We all have a story to tell, and our stories influence the way we approach our work, our relationships, and the process of building community. Here is a bit of mine, and a window into what I do, why I do it, and why I do what I do, the way that I do it.

I was born in Boston into an immigrant family to the prodigal daughter of a praying grandmother. I lived with my grandmother for most of my early childhood. The spirituality of my youth was a swirl of the African Methodist Episcopal (AME) church in Boston, the thunderous Afro-Latin Caribbean bilingual church in the coastal city of La Ceiba, Honduras and the occasional Baptist church in the south when my mother and I lived in New Orleans. These experiences deeply impacted me. As I continued to explore my Christian faith in college, I formed an approach to my walk which made central the importance of the liberation and uplift of oppressed and underprivileged peoples and identities. I gained a global perspective of suffering and I carried this with me as I taught and served as a missionary in Europe. 

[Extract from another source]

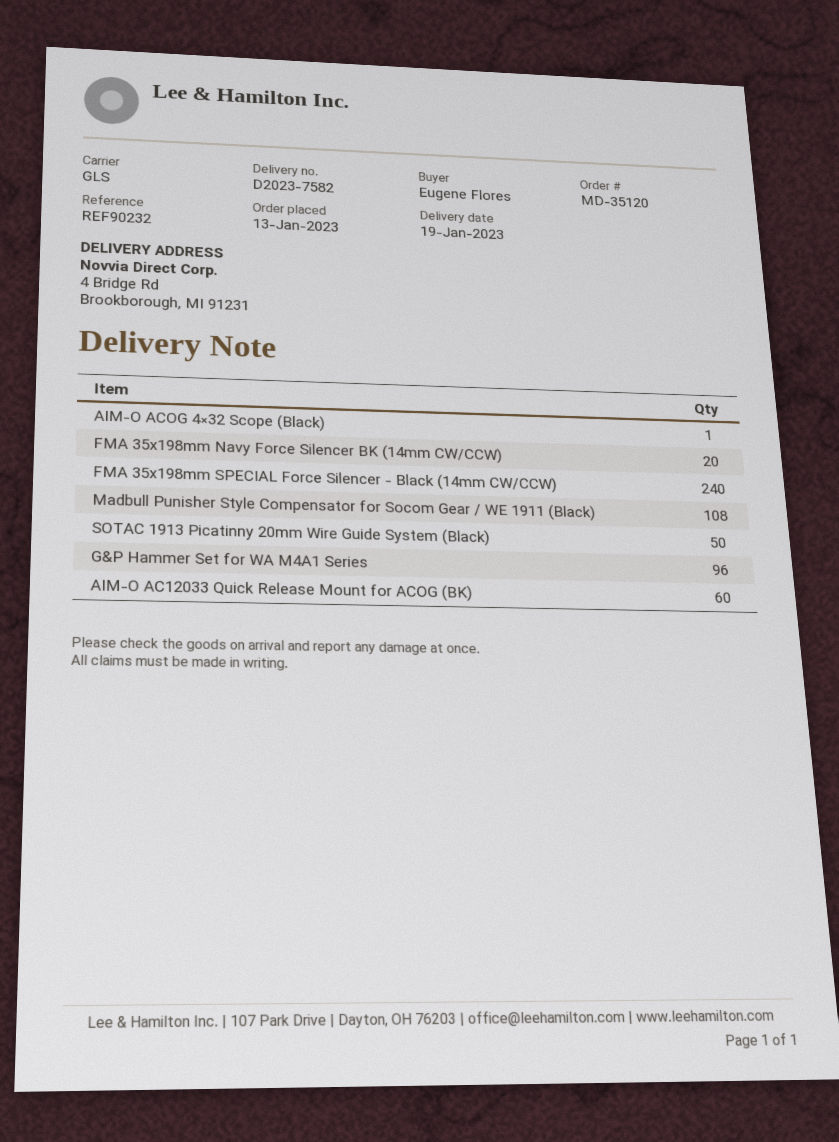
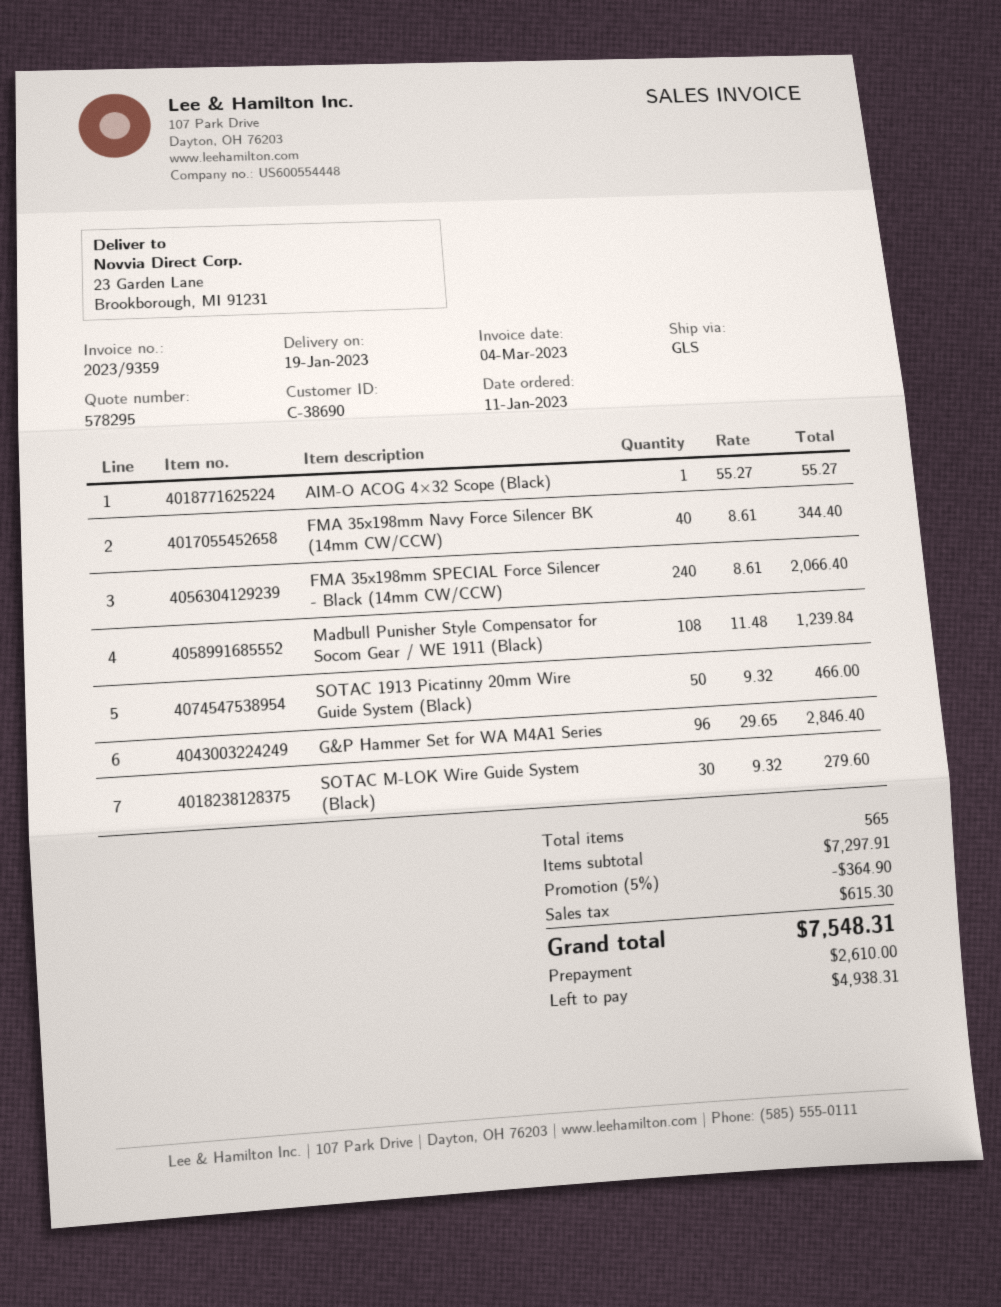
order date: 2023-01-13 -> 2023-01-11
ship to: 4 Bridge Rd, Brookborough, MI 91231 -> 23 Garden Lane, Brookborough, MI 91231
FMA 35x198mm Navy Force Silencer BK (14mm CW/CCW): 20 -> 40
AIM-O AC12033 Quick Release Mount for ACOG (BK): 60 -> none
SOTAC M-LOK Wire Guide System (Black): none -> 30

My journey as a musician was intertwined with the church. The first official performance I can remember was when, at 9 years old, I sang Lift Every Voice and sing in front of the AME congregation where I was later baptized. In my nerves, I forgot the lyrics, staring blankly out at everyone. I will never forget how it felt to hear their voices gently coax me on, as we all finished the Black national anthem together. I learned lessons in that moment that have forever affected my approach to education, musicianship, and community cultivation.

I first began songwriting when I was 12 years old. When I was 14 I began learning to play the guitar, and at 15 I began leading worship for the youth fellowship at a Chinese church in the Greater Boston Area. Some of the first songs I learned to lead were in Mandarin Chinese. Encouraged by a natural gift for languages and a love of learning, I was drawn to leading worship in different styles and languages. While I enjoyed the challenge of forming new sound combinations and practicing new intonation styles, I also understood that my Anglocentric experience as a U.S. citizen was not the true center of the Gospel. I felt it unjust that we expected everyone to conform to one way of being, careful to note those tendencies in myself as much as I called them out in general. We all deserve opportunities to connect with God in the languages of our hearts, whether spoken, signed, danced, designed, painted or otherwise.

My aim is to help us better connect with the Divine, ourselves, and one another.